Austin Cutting

No. 58
- Position: Long snapper

Personal information
- Born: October 27, 1996 (age 29) Palmdale, California, U.S.
- Listed height: 6 ft 3 in (1.91 m)
- Listed weight: 245 lb (111 kg)

Career information
- High school: Central (Fort Worth, Texas)
- College: Air Force
- NFL draft: 2019: 7th round, 250th overall pick

Career history
- Minnesota Vikings (2019–2020);

Career NFL statistics
- Games played: 25
- Total tackles: 1
- Stats at Pro Football Reference

= Austin Cutting =

American football player (born 1996)

Austin Cutting (born October 27, 1996) is an American former professional football player who was a long snapper in the National Football League (NFL).
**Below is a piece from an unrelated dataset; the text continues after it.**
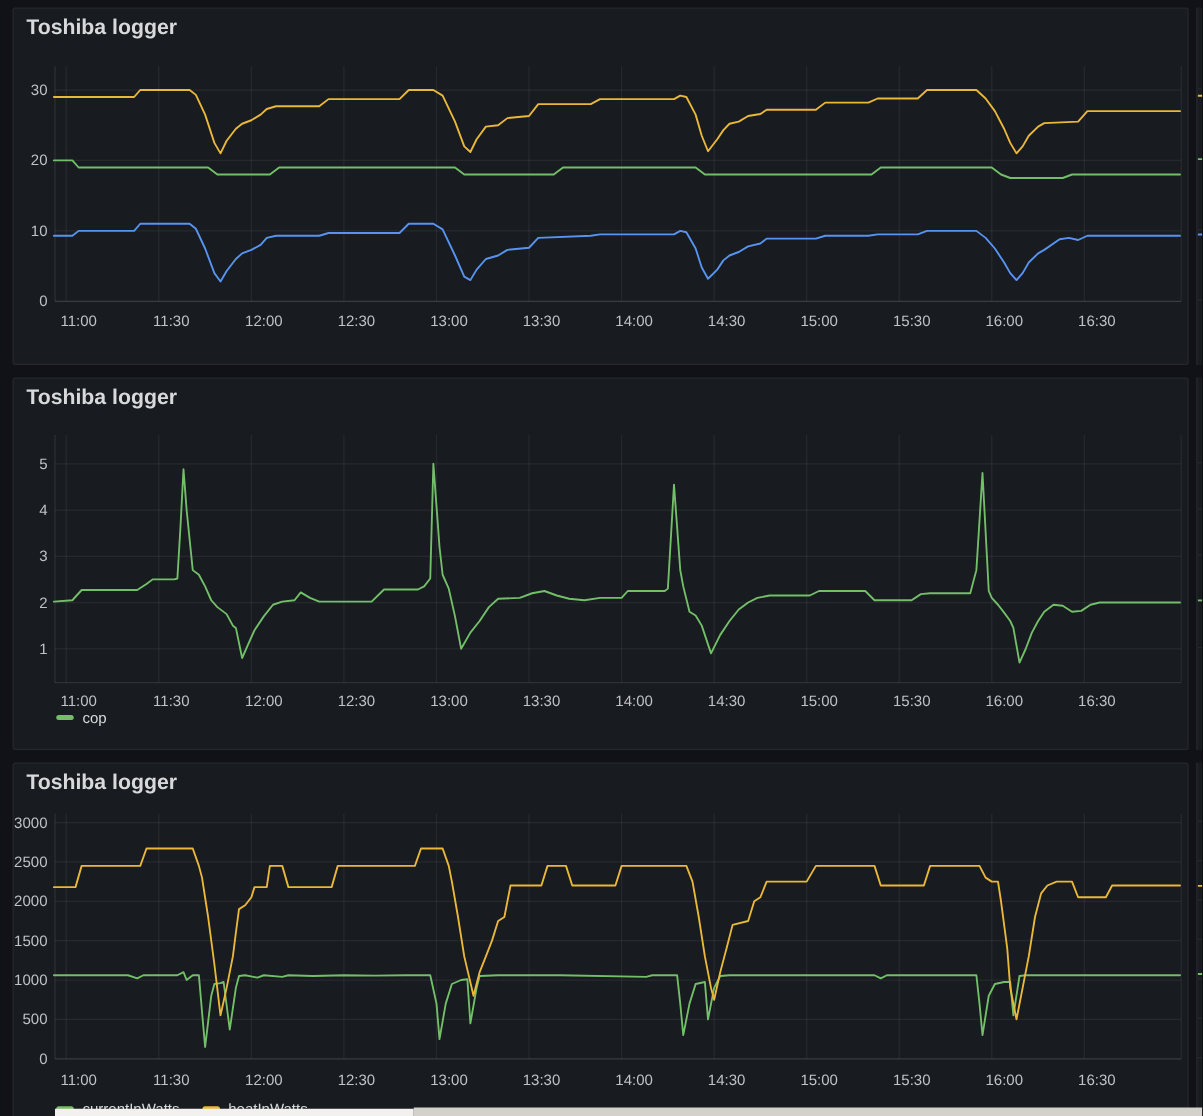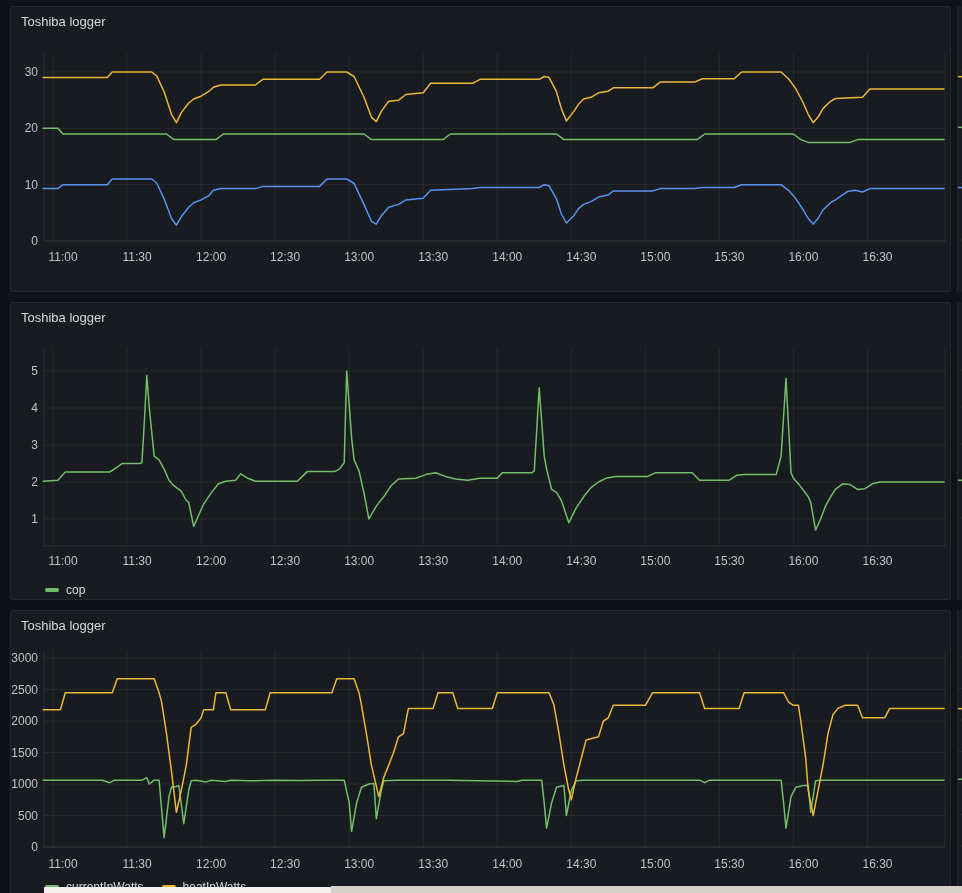"Toshiba logger" .panel-title { font-size: 13px -> 17px; font-weight: 400 -> 700 }
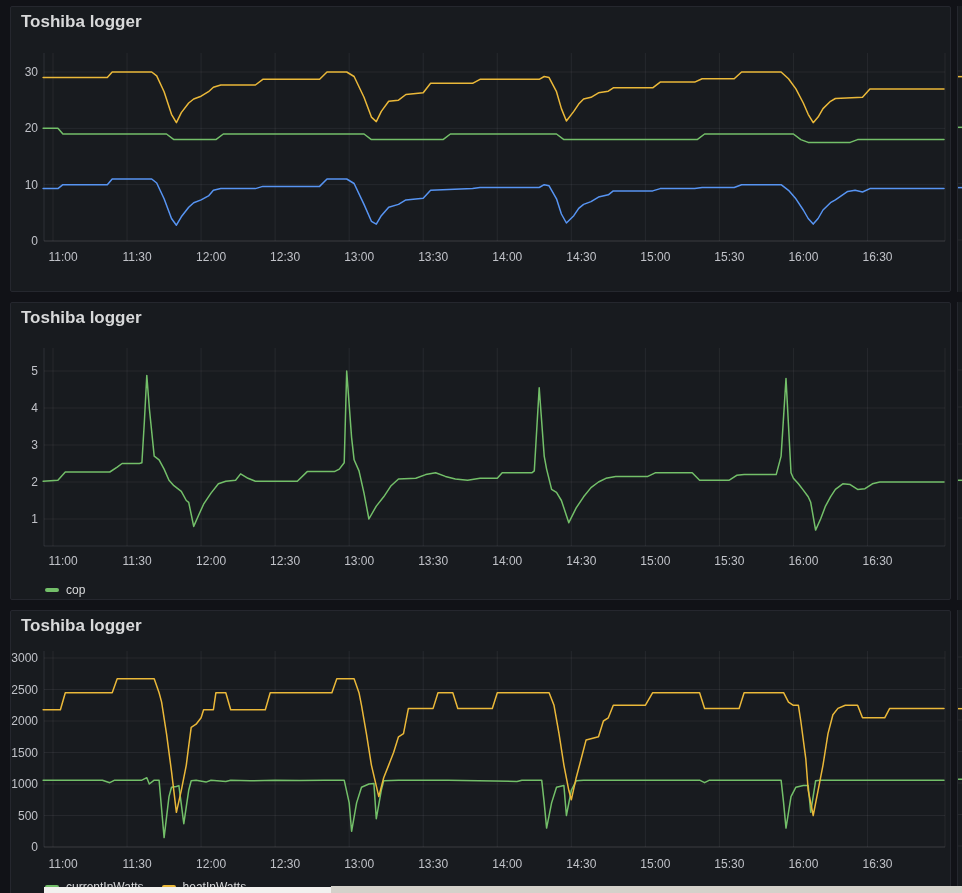"cop" div.legend { top: 278px -> 262px }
He played college football for the Air Force Falcons and was selected by the Minnesota Vikings in the seventh round of the 2019 NFL draft.

==Professional career==
Cutting was selected by the Minnesota Vikings in the seventh round (250th overall) of the 2019 NFL draft. There had been precedent, such as Joe Cardona of the 2015 NFL draft, for military school graduates to be allowed to defer their 24-month service policy, but the United States Secretary of Defense rescinded the policy in 2017 to allow military service academy student-athlete graduates to delay their assignments to explore professional sports opportunities. In June 2019, US President Donald Trump requested that a policy be established to facilitate athletic pursuits and Cutting was the first to sign a professional contract following the new policy.

Cutting was placed on the reserve/COVID-19 list by the team on November 10, 2020, and activated four days later. He was waived on December 1, 2020.